Conservation on the Border Esk
Catch and release
Rivers and Fisheries Trusts spend a lot of time and money improving the environment for fish and other wildlife in the river but anglers also have a role to play. Catch and release of all fish is now more popular than it has ever been, although on some fisheries the take-up has not been as good as on others. The release of salmon, sea trout and brown trout can and does have a major impact.
Our rivers are busier than ever and it may surprise anglers how high the proportion of fish that are in a river get caught each year. Some studies have shown that as many as 35% of the salmon entering a river can get caught, of course on lightly fished rivers this will be far lower. If all of the fish caught were to be killed it is a huge amount of ova that is lost for future generations. It is worth remembering that a 10lb hen salmon may have somewhere between five and seven thousand eggs inside her. If we release 1000 fish on the river and assuming that 50% of them are female, that is something in the order of 2.5 million – 3.5 million ova secured for the next generation. Despite a lack of evidence of success, many anglers like hatcheries, yet releasing more fish will always generate more fish over the long term than any hatchery can ever hope to deliver.

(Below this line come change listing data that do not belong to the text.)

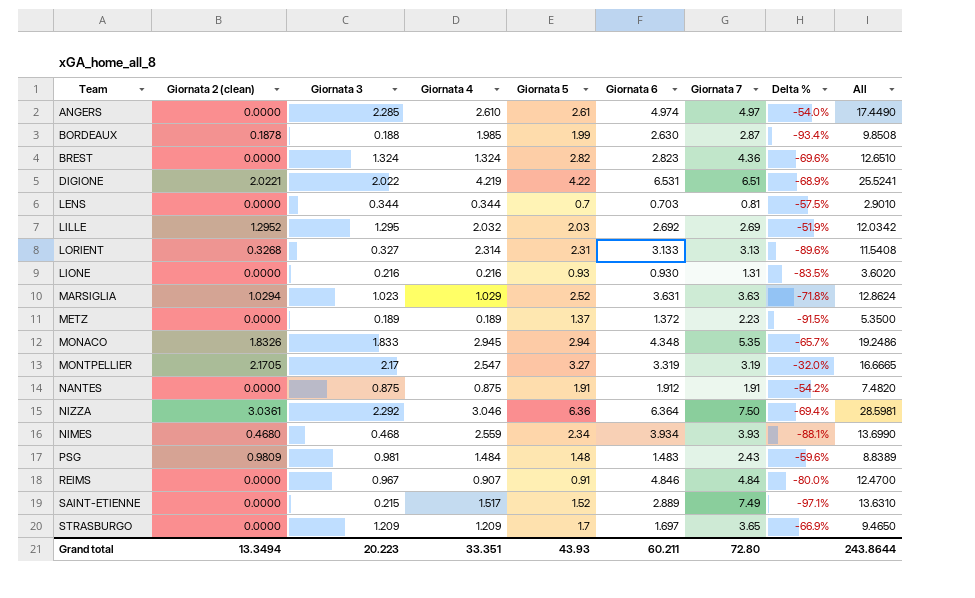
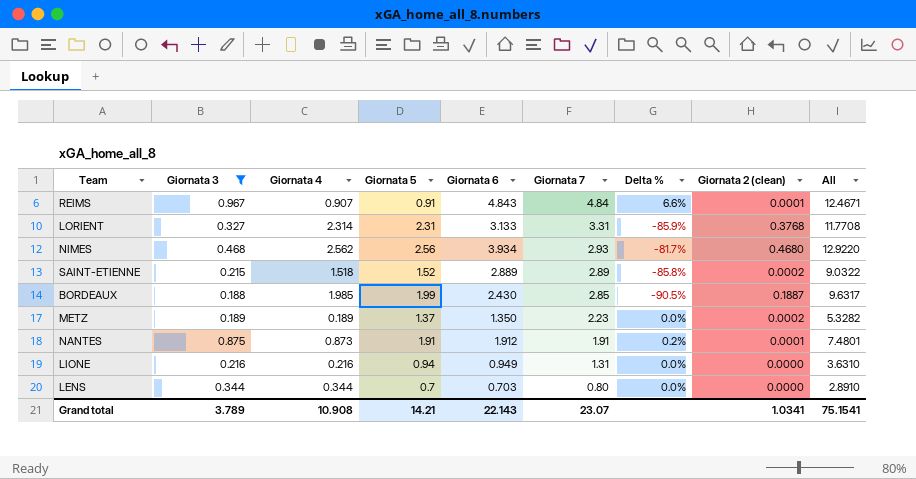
filter: none -> Giornata 3 <= 0.967
row order: none -> Giornata 7 descending
column Delta % | formula: ([Giornata 3] - [Giornata 7]) / [Giornata 7] -> ([Giornata 3] - [Giornata 4]) / [Giornata 4]
column Giornata 2 (clean) | position: 2 -> 8
REIMS | Giornata 6: 4.846 -> 4.843
REIMS | Giornata 2 (clean): 0.0000 -> 0.0001
REIMS | All: 12.4700 -> 12.4671
LORIENT | Giornata 7: 3.13 -> 3.31
LORIENT | Giornata 2 (clean): 0.3268 -> 0.3768
LORIENT | All: 11.5408 -> 11.7708
NIMES | Giornata 4: 2.559 -> 2.562
NIMES | Giornata 5: 2.34 -> 2.56
NIMES | Giornata 7: 3.93 -> 2.93
NIMES | All: 13.6990 -> 12.9220
SAINT-ETIENNE | Giornata 4: 1.517 -> 1.518
SAINT-ETIENNE | Giornata 7: 7.49 -> 2.89
SAINT-ETIENNE | Giornata 2 (clean): 0.0000 -> 0.0002
SAINT-ETIENNE | All: 13.6310 -> 9.0322
BORDEAUX | Giornata 6: 2.630 -> 2.430
BORDEAUX | Giornata 7: 2.87 -> 2.85
BORDEAUX | Giornata 2 (clean): 0.1878 -> 0.1887
BORDEAUX | All: 9.8508 -> 9.6317
METZ | Giornata 6: 1.372 -> 1.350
METZ | Giornata 2 (clean): 0.0000 -> 0.0002
METZ | All: 5.3500 -> 5.3282
NANTES | Giornata 4: 0.875 -> 0.873
NANTES | Giornata 2 (clean): 0.0000 -> 0.0001
NANTES | All: 7.4820 -> 7.4801
LIONE | Giornata 5: 0.93 -> 0.94
LIONE | Giornata 6: 0.930 -> 0.949
LIONE | All: 3.6020 -> 3.6310
LENS | Giornata 7: 0.81 -> 0.80
LENS | All: 2.9010 -> 2.8910
Grand total | Giornata 3: 20.223 -> 3.789
Grand total | Giornata 4: 33.351 -> 10.908
Grand total | Giornata 5: 43.93 -> 14.21
Grand total | Giornata 6: 60.211 -> 22.143
Grand total | Giornata 7: 72.80 -> 23.07
Grand total | Giornata 2 (clean): 13.3494 -> 1.0341
Grand total | All: 243.8644 -> 75.1541

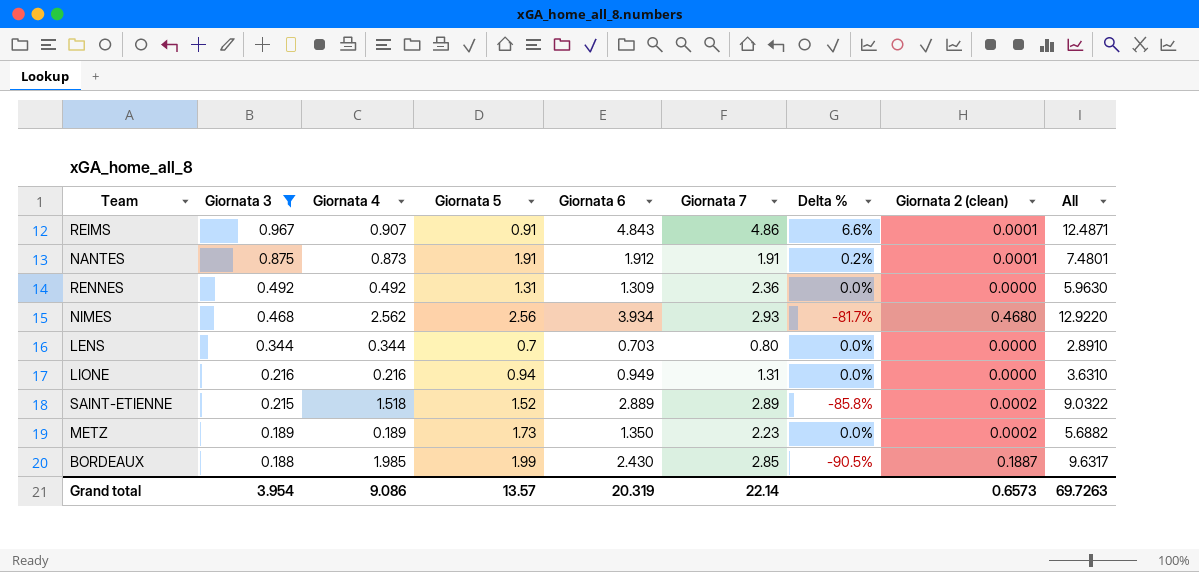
row order: Giornata 7 descending -> Giornata 3 descending
row LORIENT: 0.327 | 2.314 | 2.31 | 3.133 | 3.31 | -85.9% | 0.3768 | 11.7708 -> none
REIMS | Giornata 7: 4.84 -> 4.86
REIMS | All: 12.4671 -> 12.4871
row RENNES: none -> 0.492 | 0.492 | 1.31 | 1.309 | 2.36 | 0.0% | 0.0000 | 5.9630
METZ | Giornata 5: 1.37 -> 1.73
METZ | All: 5.3282 -> 5.6882
Grand total | Giornata 3: 3.789 -> 3.954
Grand total | Giornata 4: 10.908 -> 9.086
Grand total | Giornata 5: 14.21 -> 13.57
Grand total | Giornata 6: 22.143 -> 20.319
Grand total | Giornata 7: 23.07 -> 22.14
Grand total | Giornata 2 (clean): 1.0341 -> 0.6573
Grand total | All: 75.1541 -> 69.7263

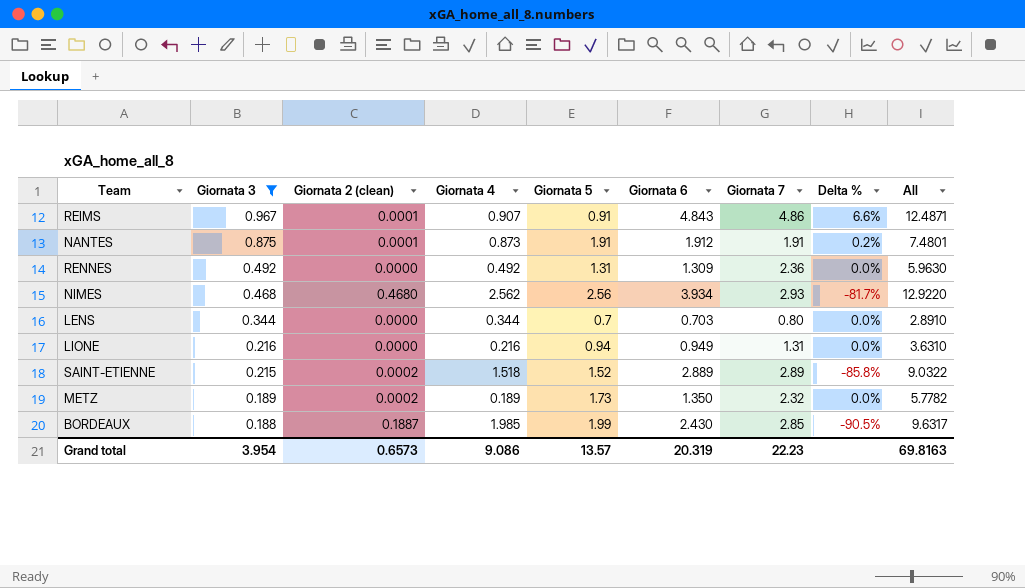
column Giornata 2 (clean) | position: 8 -> 3
METZ | Giornata 7: 2.23 -> 2.32
METZ | All: 5.6882 -> 5.7782
Grand total | Giornata 7: 22.14 -> 22.23
Grand total | All: 69.7263 -> 69.8163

Almost everyone likes to take a fish for the table on occasion, after all salmon and trout, cooked properly, are a delicacy. Some stocks are however still in a very perilous situation, spring salmon for example, and we need as many of these fish to successfully spawn as possible. Wild brown trout in rivers as well can be under pretty high pressure at times and the most prolific fisheries for these tend to be the ones where fisheries operate under a 100% catch and release.